* Requirement *
Each line of the records below that contains "errors" needs to be copied.

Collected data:

- - - -

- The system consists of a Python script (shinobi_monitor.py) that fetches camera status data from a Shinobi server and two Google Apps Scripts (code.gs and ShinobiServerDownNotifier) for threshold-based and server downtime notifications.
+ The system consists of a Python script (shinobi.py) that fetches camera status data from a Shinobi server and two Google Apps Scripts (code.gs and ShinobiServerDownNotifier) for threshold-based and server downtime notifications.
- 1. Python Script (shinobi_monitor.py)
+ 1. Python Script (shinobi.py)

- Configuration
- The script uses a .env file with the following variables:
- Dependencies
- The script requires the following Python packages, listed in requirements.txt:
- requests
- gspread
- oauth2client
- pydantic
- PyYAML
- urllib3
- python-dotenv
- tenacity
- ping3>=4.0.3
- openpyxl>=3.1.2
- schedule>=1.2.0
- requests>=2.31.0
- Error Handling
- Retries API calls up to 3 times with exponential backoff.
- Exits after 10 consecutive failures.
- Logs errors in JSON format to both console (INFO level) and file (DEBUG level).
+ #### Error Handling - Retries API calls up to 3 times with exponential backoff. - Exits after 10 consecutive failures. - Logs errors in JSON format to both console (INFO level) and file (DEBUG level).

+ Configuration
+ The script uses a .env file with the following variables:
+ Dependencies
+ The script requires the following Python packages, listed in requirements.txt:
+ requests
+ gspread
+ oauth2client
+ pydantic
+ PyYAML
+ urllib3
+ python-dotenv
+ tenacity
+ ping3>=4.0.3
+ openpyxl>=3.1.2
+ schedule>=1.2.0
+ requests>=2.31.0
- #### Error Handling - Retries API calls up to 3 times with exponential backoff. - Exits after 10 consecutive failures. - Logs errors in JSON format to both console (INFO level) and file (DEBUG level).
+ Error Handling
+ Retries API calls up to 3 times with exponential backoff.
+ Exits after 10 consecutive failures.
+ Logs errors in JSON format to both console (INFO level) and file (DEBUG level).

- - - -

* Solved exercise *
- Logs errors in JSON format to both console (INFO level) and file (DEBUG level).
+ #### Error Handling - Retries API calls up to 3 times with exponential backoff. - Exits after 10 consecutive failures. - Logs errors in JSON format to both console (INFO level) and file (DEBUG level).
- #### Error Handling - Retries API calls up to 3 times with exponential backoff. - Exits after 10 consecutive failures. - Logs errors in JSON format to both console (INFO level) and file (DEBUG level).
+ Logs errors in JSON format to both console (INFO level) and file (DEBUG level).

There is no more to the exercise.